Items from a data source:

::::

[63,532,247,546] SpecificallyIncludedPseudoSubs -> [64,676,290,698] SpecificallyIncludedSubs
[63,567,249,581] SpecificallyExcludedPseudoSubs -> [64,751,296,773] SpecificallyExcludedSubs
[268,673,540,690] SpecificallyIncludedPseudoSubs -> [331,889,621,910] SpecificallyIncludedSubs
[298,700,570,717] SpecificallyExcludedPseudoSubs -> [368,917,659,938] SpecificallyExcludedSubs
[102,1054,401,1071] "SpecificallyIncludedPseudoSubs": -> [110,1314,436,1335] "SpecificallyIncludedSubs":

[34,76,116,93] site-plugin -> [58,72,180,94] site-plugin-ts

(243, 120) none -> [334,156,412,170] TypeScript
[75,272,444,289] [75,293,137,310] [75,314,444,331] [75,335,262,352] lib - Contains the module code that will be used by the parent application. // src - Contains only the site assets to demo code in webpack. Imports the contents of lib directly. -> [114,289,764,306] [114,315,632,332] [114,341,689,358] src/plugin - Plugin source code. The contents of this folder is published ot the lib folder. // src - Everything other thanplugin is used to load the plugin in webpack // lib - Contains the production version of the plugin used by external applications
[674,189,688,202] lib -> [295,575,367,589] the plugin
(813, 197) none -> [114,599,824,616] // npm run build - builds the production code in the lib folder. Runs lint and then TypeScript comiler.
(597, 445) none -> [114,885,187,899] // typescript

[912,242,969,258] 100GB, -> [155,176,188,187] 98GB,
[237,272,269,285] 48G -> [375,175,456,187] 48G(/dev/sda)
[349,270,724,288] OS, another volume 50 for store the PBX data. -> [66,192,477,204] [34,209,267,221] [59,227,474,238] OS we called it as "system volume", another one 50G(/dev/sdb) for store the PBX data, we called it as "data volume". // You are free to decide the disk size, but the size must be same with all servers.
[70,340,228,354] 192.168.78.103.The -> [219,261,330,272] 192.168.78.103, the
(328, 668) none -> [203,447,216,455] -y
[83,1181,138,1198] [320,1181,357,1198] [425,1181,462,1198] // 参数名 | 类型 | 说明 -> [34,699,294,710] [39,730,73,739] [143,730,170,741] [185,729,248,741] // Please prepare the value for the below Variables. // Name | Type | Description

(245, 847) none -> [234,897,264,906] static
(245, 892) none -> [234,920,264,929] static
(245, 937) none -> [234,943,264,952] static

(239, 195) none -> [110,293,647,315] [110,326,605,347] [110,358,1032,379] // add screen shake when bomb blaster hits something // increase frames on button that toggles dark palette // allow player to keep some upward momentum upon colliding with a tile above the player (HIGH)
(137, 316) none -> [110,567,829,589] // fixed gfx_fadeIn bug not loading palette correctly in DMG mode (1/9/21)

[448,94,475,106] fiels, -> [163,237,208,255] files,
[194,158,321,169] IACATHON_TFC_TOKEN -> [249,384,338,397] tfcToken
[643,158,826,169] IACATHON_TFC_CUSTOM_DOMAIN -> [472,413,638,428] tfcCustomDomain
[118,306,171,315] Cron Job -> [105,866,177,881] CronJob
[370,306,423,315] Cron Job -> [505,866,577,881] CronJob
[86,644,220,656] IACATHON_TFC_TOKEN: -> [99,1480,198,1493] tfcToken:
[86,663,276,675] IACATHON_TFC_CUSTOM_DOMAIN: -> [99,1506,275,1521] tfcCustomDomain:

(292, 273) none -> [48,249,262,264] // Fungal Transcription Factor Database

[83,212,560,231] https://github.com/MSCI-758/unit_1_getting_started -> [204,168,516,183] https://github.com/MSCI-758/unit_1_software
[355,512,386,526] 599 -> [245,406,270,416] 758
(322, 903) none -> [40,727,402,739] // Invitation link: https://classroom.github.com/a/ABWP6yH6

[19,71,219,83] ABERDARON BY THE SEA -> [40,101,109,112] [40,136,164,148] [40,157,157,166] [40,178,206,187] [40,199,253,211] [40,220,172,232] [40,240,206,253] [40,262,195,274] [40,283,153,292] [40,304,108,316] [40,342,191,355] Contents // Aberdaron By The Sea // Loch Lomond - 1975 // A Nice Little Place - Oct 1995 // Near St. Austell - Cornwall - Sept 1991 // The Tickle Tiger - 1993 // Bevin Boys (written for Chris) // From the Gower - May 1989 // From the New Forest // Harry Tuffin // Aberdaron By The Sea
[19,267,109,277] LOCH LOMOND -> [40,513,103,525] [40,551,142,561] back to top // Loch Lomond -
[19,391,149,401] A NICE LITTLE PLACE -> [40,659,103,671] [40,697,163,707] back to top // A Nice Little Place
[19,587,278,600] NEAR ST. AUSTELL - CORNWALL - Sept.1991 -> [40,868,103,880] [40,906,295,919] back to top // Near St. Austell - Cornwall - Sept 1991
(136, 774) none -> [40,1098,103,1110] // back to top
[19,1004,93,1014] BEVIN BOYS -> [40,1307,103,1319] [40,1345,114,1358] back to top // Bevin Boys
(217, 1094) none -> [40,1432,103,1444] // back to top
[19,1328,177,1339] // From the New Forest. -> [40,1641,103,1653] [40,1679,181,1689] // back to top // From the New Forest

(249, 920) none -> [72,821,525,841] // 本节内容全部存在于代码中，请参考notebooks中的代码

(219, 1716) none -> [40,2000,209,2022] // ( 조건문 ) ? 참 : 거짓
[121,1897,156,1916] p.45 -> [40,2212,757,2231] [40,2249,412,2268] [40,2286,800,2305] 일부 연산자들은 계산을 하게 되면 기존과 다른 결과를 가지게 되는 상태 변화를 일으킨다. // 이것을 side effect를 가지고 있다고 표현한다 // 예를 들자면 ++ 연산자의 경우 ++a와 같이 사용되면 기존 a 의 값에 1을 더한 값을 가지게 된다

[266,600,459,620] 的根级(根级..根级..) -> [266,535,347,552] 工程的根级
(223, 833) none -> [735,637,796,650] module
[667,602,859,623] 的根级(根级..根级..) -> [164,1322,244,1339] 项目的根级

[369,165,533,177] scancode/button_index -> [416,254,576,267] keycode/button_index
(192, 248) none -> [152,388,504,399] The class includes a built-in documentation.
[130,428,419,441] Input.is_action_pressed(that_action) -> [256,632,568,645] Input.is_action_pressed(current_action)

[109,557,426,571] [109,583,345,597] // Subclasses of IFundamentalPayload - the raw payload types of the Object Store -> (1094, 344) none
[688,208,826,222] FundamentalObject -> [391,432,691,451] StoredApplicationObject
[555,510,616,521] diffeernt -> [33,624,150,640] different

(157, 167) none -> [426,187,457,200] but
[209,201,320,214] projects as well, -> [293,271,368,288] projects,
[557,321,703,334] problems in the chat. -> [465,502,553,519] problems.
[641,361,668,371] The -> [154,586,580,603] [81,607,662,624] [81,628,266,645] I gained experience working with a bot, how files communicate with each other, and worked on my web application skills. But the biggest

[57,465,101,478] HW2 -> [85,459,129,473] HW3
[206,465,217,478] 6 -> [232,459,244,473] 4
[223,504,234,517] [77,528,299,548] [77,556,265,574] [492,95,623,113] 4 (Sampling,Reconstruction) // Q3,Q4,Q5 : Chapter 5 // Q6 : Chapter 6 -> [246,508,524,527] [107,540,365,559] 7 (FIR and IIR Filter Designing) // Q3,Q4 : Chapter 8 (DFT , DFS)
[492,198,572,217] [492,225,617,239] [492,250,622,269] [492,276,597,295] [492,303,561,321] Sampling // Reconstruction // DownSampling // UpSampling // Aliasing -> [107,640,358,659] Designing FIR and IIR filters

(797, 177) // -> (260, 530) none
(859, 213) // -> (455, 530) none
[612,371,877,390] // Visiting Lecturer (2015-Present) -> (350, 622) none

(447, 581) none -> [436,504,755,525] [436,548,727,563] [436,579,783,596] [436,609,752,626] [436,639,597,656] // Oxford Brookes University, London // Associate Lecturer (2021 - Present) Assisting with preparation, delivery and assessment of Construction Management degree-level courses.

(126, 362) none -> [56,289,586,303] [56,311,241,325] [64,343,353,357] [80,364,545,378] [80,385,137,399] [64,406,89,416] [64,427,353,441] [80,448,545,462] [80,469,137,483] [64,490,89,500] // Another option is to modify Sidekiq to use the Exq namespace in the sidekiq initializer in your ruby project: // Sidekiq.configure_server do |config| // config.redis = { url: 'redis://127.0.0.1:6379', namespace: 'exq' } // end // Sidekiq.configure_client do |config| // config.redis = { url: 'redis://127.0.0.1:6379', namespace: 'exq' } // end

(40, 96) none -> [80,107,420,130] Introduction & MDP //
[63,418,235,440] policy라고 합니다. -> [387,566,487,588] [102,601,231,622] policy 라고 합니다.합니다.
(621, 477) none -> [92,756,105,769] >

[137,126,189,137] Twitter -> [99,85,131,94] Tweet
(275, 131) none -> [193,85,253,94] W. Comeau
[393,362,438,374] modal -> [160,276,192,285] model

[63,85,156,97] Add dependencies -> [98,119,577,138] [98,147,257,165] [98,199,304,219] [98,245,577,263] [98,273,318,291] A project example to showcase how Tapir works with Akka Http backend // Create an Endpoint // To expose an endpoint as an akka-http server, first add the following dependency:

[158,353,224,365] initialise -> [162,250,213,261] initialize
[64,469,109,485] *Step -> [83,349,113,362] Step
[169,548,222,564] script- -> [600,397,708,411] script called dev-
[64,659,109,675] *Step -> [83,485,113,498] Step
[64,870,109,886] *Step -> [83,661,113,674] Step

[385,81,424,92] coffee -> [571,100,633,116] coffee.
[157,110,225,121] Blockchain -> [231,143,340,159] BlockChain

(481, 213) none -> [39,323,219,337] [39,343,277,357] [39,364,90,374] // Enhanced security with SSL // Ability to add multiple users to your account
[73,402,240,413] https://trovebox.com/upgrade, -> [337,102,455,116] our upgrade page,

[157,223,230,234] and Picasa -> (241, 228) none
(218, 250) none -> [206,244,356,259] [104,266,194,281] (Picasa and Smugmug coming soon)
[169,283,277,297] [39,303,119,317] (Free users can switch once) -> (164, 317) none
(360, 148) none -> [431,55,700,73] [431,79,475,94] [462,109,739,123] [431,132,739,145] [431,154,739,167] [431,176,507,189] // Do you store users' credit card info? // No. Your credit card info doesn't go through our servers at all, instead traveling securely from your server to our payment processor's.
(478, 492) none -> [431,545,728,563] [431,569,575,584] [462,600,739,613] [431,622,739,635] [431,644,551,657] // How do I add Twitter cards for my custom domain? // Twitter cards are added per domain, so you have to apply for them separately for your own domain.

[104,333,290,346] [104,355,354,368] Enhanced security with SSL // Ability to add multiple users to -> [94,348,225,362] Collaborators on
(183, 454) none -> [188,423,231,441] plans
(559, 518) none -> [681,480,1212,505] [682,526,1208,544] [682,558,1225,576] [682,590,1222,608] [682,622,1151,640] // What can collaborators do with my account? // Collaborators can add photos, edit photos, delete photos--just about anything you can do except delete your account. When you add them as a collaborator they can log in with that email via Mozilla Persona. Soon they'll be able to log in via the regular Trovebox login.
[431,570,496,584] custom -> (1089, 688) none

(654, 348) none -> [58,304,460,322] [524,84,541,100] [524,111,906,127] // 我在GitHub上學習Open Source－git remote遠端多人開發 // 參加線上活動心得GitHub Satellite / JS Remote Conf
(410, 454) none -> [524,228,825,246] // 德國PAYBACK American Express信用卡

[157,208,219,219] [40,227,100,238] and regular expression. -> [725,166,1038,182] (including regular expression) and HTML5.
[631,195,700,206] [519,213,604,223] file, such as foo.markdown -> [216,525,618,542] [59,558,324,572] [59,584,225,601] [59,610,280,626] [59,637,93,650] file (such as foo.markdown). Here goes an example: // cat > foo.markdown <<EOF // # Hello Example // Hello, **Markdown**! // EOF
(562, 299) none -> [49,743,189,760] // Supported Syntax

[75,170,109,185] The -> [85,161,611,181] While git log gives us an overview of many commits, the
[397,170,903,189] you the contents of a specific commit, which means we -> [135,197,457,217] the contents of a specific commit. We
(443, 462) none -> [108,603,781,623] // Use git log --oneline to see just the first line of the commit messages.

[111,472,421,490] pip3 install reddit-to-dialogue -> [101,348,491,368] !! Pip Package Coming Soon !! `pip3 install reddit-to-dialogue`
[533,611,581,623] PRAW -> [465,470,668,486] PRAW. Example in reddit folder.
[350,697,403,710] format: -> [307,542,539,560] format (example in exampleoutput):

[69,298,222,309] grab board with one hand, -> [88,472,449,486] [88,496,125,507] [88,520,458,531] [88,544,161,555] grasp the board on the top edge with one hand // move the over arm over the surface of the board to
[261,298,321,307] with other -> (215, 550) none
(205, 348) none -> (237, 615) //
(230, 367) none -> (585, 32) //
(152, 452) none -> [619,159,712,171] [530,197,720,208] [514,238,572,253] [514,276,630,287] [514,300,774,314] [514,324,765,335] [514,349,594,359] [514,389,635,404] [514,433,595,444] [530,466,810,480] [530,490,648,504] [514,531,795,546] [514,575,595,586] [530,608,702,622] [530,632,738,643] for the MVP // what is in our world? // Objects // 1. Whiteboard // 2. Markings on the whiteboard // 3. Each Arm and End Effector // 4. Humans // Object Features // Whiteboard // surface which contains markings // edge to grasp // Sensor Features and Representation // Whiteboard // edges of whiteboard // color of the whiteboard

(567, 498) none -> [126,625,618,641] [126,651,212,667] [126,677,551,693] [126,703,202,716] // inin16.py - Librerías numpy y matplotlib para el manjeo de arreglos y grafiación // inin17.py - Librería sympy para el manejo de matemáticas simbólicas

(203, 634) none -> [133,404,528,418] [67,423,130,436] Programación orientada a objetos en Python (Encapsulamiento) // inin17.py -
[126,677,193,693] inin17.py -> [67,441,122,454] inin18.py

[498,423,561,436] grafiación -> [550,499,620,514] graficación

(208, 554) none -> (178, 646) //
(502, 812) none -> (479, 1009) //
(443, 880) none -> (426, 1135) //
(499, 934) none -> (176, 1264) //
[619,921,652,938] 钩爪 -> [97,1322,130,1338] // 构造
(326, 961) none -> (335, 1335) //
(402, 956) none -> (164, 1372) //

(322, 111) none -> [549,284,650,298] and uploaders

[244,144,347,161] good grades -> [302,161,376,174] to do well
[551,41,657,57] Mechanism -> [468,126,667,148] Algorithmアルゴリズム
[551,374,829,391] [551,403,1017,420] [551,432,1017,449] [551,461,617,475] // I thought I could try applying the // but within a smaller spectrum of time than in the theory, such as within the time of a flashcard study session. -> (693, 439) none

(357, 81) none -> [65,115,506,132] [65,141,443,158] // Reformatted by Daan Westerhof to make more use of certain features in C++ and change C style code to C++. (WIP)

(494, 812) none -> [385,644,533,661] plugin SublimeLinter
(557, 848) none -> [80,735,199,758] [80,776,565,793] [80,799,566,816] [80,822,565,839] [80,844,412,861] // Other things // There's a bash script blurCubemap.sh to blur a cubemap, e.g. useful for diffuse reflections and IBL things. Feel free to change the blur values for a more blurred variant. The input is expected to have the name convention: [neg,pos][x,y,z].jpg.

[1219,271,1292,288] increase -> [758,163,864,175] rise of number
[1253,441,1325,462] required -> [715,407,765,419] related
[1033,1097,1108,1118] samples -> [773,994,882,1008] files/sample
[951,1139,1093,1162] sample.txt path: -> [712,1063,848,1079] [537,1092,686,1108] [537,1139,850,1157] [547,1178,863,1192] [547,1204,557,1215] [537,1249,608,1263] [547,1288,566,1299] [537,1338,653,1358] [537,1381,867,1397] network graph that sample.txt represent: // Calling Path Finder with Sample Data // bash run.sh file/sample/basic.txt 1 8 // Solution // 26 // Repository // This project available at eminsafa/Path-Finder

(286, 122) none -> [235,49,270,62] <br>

::::

> **Task item**
Once you find the line with "(562, 299) none" in the entries above, output it and each line after it up to and including the line with "(230, 367) none -> (585, 32) //", and nothing else.

> **Result**
(562, 299) none -> [49,743,189,760] // Supported Syntax

[75,170,109,185] The -> [85,161,611,181] While git log gives us an overview of many commits, the
[397,170,903,189] you the contents of a specific commit, which means we -> [135,197,457,217] the contents of a specific commit. We
(443, 462) none -> [108,603,781,623] // Use git log --oneline to see just the first line of the commit messages.

[111,472,421,490] pip3 install reddit-to-dialogue -> [101,348,491,368] !! Pip Package Coming Soon !! `pip3 install reddit-to-dialogue`
[533,611,581,623] PRAW -> [465,470,668,486] PRAW. Example in reddit folder.
[350,697,403,710] format: -> [307,542,539,560] format (example in exampleoutput):

[69,298,222,309] grab board with one hand, -> [88,472,449,486] [88,496,125,507] [88,520,458,531] [88,544,161,555] grasp the board on the top edge with one hand // move the over arm over the surface of the board to
[261,298,321,307] with other -> (215, 550) none
(205, 348) none -> (237, 615) //
(230, 367) none -> (585, 32) //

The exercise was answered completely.